Amores de Marco
Sempre fora apaixonado pelas mulheres. Não que gostasse de todas e de nenhuma em especial; antes fosse isso. Havia aquelas que não eram nada além de rostos e corpos bonitos, sim, e essas sempre representaram a maioria. As que se diferenciavam da massa de Barbies não eram tão numerosas, mas lhe traziam confusão o suficiente. Marco não dormia uma noite sequer sem que agradecesse ao universo por não fazer todas as mulheres do mundo interessantes. Seria dor de cabeça demais.
Na tentativa de desfazer os nós mentais, classificava cada mulher de sua vida. Era mais fácil, claro, quando a dita cuja era do grupo denominado Eternas pré-adolescentes. Mas, então, chegava a vez das diferentes…
Havia a Marcela. Quando a conheceu, Marco ficou deslumbrado: nunca havia encontrado outra pessoa que ouvisse metal e também saísse para dançar forró toda terça. Com a convivência, viu que as semelhanças se limitavam aos gostos e interesses pessoais. Estava no jeito de andar da garota: as costas encolhidas e a cabeça baixa deixavam claro o medo constante do mundo.
Era o contrário de Alicia. Os dois queriam fugir pra uma cidade minúscula no Chile e criar os filhos perto do mar. E acreditavam no poder da escolha, eram duros, orgulhosos, geniosos. Mas cada vez que Alicia colocava no rádio do carro de Marco o cd de uma banda powerpop islandesa, ele queria se atirar pela janela.
Nas noites de insônia, Marco pensava que o ideal era juntar Marcela e Alicia. Seria a amante, namorada, amiga, mulher dos sonhos. Uma vez lhe disseram que seria como Marco namorar ele mesmo. E era com esse pensamento que o rapaz sempre se voltava à Nathália.

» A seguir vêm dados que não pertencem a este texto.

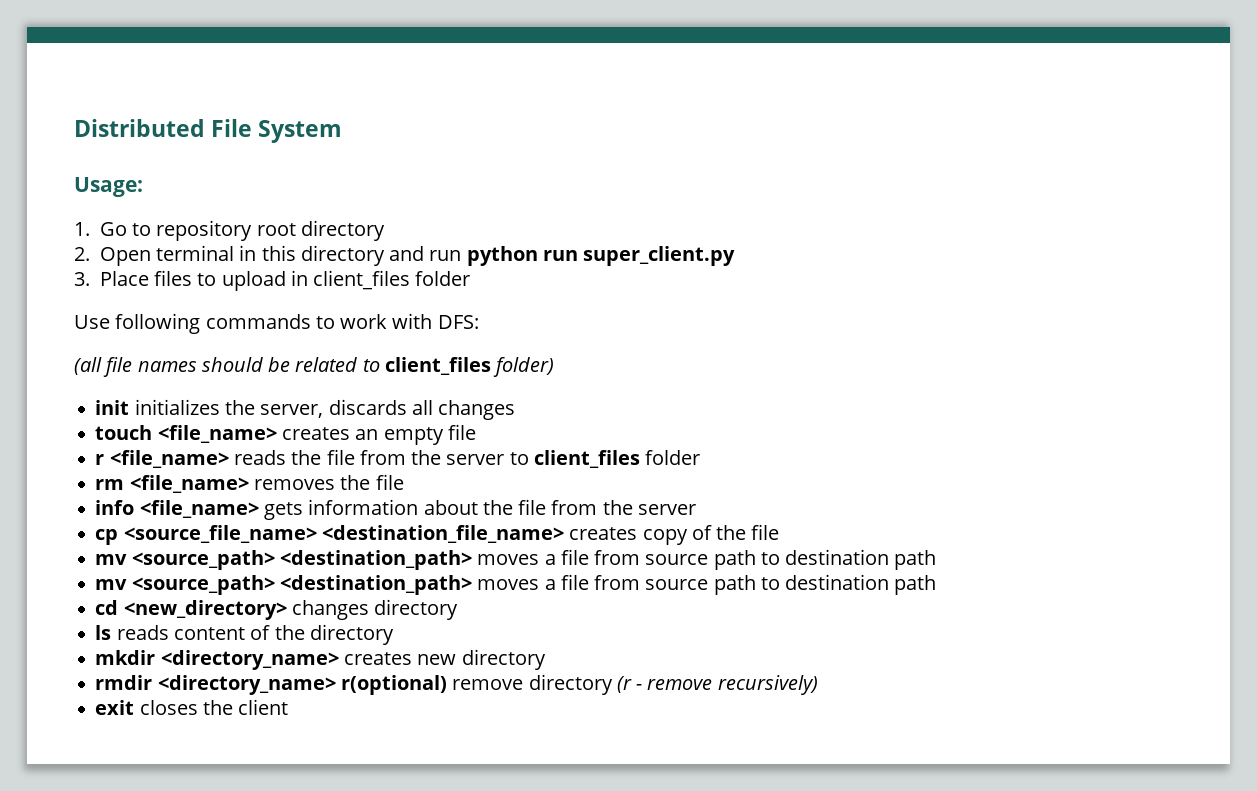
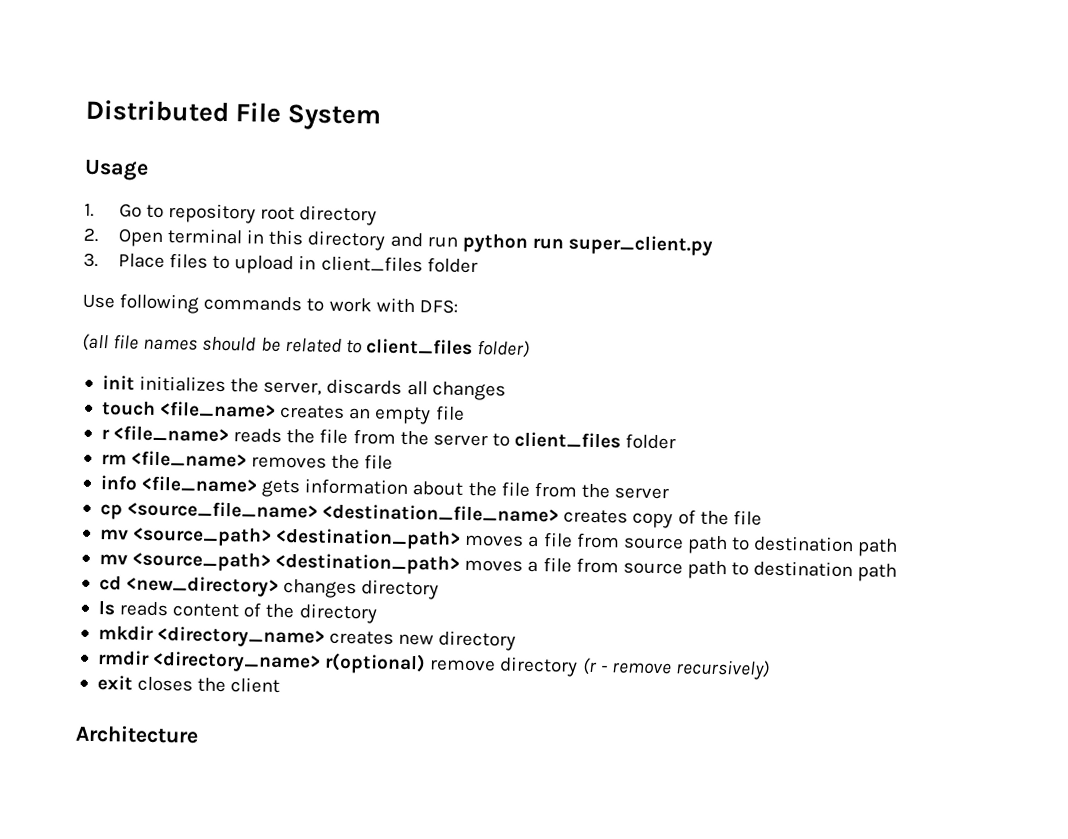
[74,177,143,197] Usage: -> [84,159,149,181] Usage
(289, 707) none -> [75,724,199,744] // Architecture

Ela não era bonita e nem muito simpática. Ele não sabia como a história dos dois começou e muito menos como se tornou aquele filme em preto-e-braco, que era pra terminar quando ele gritou “Me esquece, Nathália”. Assim, sem apelidos e sem exclamações. Ele guardou num canto da memória o olhar da moça; viu de relance um fundo de remorso, até achou que fosse se formar uma lágrima. Ela lhe deu as costas e caminhou determinada, como se soubesse que era observada. Marco ficou esperando que ela olhasse para trás para poder gritar desculpas, pedir que ficasse porque quem não esquecia era ele. Ela nunca olhou e ele nunca esqueceu.